What lines in the listing include "about"? Return a copy of each.

━━━━━━━━━━━━━━━━

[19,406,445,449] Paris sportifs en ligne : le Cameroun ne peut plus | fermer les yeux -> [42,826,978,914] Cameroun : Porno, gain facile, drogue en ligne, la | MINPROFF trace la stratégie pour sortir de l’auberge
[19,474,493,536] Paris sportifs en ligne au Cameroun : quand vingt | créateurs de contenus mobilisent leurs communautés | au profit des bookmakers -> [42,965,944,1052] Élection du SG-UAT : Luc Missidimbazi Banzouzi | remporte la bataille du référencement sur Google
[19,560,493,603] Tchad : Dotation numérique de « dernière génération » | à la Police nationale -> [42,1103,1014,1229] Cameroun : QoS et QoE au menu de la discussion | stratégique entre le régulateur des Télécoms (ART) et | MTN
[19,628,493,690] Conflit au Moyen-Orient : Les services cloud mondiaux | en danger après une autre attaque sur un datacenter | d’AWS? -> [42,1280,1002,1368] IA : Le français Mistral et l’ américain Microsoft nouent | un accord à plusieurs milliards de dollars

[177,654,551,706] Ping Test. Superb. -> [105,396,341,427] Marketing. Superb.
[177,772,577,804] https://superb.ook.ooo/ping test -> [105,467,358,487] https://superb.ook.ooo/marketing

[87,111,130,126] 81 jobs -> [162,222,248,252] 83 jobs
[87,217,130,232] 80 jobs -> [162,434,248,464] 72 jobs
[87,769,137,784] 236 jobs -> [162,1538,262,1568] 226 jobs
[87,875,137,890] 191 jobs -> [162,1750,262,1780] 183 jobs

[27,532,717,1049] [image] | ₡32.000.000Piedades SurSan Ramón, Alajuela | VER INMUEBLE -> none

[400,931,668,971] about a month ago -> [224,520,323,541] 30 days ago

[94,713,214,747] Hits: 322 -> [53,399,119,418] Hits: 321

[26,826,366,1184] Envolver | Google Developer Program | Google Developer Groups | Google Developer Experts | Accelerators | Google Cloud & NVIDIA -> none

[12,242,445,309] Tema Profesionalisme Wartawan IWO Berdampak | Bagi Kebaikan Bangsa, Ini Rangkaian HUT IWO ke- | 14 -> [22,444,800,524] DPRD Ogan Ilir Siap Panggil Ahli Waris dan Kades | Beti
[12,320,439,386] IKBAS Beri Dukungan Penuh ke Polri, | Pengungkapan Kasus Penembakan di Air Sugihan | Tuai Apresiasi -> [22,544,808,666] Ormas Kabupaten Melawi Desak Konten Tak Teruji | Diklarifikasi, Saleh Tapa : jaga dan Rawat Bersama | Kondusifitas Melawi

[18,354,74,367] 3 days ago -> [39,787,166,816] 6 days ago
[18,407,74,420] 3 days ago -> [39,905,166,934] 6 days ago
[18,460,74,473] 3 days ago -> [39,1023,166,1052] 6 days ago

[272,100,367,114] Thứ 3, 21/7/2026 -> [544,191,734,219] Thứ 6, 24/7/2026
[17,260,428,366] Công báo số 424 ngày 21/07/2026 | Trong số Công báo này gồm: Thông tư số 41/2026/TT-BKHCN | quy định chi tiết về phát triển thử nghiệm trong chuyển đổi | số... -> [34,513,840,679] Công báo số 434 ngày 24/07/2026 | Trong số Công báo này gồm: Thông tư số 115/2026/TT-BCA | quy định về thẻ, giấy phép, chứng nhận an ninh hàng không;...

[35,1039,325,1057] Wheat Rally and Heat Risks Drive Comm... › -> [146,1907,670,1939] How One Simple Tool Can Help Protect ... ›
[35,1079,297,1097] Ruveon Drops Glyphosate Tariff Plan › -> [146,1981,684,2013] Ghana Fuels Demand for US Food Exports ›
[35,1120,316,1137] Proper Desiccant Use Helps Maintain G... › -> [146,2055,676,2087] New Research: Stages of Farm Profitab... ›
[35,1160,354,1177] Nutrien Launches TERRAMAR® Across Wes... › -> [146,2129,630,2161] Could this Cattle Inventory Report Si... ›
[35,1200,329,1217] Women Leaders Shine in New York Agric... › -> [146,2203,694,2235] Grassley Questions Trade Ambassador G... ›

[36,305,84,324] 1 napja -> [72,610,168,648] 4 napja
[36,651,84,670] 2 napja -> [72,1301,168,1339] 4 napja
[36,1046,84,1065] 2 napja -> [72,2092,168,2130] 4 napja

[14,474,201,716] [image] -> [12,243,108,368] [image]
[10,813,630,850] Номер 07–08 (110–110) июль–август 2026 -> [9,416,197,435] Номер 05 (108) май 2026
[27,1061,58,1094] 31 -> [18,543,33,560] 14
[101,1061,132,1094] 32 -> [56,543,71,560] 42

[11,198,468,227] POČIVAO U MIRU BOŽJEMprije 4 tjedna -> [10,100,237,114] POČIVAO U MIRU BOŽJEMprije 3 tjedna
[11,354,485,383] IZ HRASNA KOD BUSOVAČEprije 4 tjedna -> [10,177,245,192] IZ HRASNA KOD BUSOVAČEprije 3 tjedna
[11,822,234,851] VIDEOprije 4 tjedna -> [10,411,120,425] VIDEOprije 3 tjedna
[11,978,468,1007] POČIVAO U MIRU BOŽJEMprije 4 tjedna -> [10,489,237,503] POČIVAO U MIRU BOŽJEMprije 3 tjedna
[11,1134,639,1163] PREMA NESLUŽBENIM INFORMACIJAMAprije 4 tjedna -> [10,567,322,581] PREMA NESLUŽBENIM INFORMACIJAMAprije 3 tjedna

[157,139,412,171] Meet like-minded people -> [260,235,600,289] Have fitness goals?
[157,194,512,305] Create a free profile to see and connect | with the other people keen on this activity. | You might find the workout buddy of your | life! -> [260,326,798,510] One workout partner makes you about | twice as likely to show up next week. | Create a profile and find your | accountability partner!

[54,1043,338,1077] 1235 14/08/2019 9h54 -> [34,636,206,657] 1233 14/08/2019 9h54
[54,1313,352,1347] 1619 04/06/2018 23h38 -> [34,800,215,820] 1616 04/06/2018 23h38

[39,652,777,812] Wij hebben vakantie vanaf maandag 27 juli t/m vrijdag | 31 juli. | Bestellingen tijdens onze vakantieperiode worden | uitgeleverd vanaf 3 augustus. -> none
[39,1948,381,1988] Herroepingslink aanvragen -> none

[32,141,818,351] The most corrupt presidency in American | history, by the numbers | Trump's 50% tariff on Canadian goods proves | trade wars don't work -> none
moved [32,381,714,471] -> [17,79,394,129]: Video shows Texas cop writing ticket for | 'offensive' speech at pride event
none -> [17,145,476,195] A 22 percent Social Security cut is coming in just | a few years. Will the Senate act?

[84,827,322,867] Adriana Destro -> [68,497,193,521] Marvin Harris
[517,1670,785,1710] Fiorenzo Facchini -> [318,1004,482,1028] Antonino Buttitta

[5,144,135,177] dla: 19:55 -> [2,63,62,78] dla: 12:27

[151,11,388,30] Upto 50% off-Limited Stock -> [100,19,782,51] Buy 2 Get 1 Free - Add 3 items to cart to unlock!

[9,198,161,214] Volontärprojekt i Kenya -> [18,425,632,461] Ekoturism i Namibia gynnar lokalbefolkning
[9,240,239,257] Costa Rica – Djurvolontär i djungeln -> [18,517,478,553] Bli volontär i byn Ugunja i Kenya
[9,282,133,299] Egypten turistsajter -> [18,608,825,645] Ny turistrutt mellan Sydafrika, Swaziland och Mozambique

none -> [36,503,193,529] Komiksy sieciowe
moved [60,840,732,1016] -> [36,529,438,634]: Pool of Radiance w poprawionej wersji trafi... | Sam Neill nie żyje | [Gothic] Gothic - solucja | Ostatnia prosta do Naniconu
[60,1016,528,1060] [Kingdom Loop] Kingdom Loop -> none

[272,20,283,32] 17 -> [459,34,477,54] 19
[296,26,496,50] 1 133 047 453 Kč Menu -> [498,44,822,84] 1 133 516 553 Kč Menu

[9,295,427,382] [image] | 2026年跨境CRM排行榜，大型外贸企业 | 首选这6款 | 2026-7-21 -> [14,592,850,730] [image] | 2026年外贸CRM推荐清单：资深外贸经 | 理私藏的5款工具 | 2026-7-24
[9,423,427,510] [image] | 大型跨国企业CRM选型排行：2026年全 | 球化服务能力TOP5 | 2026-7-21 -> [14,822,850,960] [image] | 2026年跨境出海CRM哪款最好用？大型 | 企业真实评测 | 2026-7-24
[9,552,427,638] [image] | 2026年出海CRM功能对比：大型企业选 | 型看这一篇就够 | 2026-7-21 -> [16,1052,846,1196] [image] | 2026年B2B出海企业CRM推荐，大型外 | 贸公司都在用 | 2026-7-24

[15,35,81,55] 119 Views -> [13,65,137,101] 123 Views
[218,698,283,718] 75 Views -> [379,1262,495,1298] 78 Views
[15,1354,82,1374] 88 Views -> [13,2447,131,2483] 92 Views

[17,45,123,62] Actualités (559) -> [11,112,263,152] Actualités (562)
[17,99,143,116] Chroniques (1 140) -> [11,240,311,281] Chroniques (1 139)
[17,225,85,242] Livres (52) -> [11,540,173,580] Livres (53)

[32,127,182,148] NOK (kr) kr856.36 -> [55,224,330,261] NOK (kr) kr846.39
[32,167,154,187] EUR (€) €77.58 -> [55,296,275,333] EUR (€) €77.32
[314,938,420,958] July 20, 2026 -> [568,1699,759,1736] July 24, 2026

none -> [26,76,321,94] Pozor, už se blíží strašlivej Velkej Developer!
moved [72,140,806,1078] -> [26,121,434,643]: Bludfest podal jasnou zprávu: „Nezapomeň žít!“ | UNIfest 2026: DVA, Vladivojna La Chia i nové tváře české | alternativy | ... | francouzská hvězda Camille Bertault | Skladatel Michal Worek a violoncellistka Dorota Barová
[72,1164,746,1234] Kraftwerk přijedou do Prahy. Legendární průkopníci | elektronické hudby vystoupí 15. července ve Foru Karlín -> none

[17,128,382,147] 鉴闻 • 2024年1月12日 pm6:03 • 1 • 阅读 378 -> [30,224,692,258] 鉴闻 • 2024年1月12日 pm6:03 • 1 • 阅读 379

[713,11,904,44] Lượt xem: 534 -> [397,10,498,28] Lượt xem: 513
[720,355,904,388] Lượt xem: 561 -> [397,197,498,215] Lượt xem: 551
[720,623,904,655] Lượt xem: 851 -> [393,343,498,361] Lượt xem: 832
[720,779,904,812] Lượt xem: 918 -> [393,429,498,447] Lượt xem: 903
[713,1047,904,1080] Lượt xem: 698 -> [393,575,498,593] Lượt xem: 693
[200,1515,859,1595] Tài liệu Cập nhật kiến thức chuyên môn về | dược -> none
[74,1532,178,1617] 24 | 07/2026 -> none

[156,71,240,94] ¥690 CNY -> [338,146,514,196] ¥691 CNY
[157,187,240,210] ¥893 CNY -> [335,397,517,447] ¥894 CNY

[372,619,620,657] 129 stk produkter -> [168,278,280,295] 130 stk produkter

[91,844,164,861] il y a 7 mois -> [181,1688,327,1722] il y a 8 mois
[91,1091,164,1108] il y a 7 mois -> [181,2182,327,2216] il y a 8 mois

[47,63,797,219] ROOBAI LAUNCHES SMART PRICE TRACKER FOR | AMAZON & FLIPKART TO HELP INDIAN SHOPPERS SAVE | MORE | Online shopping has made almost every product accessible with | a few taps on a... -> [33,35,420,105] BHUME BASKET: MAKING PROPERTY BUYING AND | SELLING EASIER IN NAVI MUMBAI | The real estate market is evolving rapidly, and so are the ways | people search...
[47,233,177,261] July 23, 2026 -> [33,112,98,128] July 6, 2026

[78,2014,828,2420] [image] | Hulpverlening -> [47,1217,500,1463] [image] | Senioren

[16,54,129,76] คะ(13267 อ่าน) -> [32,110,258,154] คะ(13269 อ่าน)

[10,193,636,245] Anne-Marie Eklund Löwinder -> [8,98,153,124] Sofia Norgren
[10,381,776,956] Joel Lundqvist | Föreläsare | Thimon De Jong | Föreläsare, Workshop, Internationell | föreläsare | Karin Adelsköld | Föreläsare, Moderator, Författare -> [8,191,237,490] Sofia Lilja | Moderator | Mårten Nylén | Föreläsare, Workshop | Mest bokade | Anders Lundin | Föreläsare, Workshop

━━━━━━━━━━━━━━━━

*Exercise solution*:
[400,931,668,971] about a month ago -> [224,520,323,541] 30 days ago
[157,194,512,305] Create a free profile to see and connect | with the other people keen on this activity. | You might find the workout buddy of your | life! -> [260,326,798,510] One workout partner makes you about | twice as likely to show up next week. | Create a profile and find your | accountability partner!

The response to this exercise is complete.